* [Work instruction] Please repeat the listing exactly, starting at its first line and stopping after the line that contains "font-size: 26px ->".

-*-

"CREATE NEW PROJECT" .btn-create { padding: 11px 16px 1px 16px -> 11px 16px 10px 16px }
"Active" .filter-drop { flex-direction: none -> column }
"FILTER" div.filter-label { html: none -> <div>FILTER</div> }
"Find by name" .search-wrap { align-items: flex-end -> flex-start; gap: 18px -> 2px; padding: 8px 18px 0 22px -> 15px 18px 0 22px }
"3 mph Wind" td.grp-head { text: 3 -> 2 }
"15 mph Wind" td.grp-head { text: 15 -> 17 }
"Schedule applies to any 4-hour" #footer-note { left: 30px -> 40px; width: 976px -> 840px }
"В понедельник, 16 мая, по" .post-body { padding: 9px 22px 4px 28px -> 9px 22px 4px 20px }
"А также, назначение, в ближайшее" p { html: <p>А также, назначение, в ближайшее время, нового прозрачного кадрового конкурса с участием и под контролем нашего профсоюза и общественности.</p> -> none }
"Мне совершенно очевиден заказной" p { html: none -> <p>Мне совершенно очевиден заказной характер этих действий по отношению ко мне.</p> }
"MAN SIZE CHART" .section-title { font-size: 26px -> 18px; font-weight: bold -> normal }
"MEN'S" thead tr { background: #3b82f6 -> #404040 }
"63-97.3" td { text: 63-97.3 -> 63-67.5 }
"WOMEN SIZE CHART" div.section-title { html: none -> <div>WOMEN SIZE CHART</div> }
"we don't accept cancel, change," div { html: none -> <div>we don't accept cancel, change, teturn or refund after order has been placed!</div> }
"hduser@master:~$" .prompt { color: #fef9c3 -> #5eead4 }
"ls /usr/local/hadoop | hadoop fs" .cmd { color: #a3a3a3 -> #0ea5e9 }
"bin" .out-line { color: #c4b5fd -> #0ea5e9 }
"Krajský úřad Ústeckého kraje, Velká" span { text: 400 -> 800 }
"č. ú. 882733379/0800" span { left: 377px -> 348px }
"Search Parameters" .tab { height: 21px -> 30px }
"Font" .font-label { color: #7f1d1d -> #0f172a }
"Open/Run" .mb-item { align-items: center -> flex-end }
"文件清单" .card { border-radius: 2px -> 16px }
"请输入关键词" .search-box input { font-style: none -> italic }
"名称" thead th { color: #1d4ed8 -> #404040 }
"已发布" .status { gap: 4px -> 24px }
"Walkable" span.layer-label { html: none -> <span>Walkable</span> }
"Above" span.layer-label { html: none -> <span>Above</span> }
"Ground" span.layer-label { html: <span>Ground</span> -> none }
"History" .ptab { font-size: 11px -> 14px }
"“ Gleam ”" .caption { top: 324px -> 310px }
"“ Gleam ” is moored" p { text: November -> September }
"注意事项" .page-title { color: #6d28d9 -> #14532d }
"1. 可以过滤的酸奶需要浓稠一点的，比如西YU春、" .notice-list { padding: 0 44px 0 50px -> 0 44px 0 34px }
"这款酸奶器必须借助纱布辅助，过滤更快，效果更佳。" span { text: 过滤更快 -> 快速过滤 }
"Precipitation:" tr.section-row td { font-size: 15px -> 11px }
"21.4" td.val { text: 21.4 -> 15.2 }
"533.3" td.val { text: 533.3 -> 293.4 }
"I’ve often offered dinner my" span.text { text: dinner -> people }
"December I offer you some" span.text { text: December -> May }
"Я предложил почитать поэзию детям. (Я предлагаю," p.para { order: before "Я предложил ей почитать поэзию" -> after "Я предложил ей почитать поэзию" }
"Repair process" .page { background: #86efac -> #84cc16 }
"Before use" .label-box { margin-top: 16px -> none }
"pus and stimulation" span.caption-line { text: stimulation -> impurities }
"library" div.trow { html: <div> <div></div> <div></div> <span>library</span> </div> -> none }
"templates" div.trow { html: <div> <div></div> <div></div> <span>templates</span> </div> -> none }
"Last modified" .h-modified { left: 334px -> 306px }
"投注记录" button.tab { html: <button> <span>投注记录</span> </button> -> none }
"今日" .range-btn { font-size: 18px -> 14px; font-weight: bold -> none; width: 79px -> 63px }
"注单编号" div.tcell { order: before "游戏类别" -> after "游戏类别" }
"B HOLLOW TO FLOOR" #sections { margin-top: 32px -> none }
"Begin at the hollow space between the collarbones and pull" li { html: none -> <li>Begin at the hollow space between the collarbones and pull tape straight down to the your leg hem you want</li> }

-*-

* [Solution]
"CREATE NEW PROJECT" .btn-create { padding: 11px 16px 1px 16px -> 11px 16px 10px 16px }
"Active" .filter-drop { flex-direction: none -> column }
"FILTER" div.filter-label { html: none -> <div>FILTER</div> }
"Find by name" .search-wrap { align-items: flex-end -> flex-start; gap: 18px -> 2px; padding: 8px 18px 0 22px -> 15px 18px 0 22px }
"3 mph Wind" td.grp-head { text: 3 -> 2 }
"15 mph Wind" td.grp-head { text: 15 -> 17 }
"Schedule applies to any 4-hour" #footer-note { left: 30px -> 40px; width: 976px -> 840px }
"В понедельник, 16 мая, по" .post-body { padding: 9px 22px 4px 28px -> 9px 22px 4px 20px }
"А также, назначение, в ближайшее" p { html: <p>А также, назначение, в ближайшее время, нового прозрачного кадрового конкурса с участием и под контролем нашего профсоюза и общественности.</p> -> none }
"Мне совершенно очевиден заказной" p { html: none -> <p>Мне совершенно очевиден заказной характер этих действий по отношению ко мне.</p> }
"MAN SIZE CHART" .section-title { font-size: 26px -> 18px; font-weight: bold -> normal }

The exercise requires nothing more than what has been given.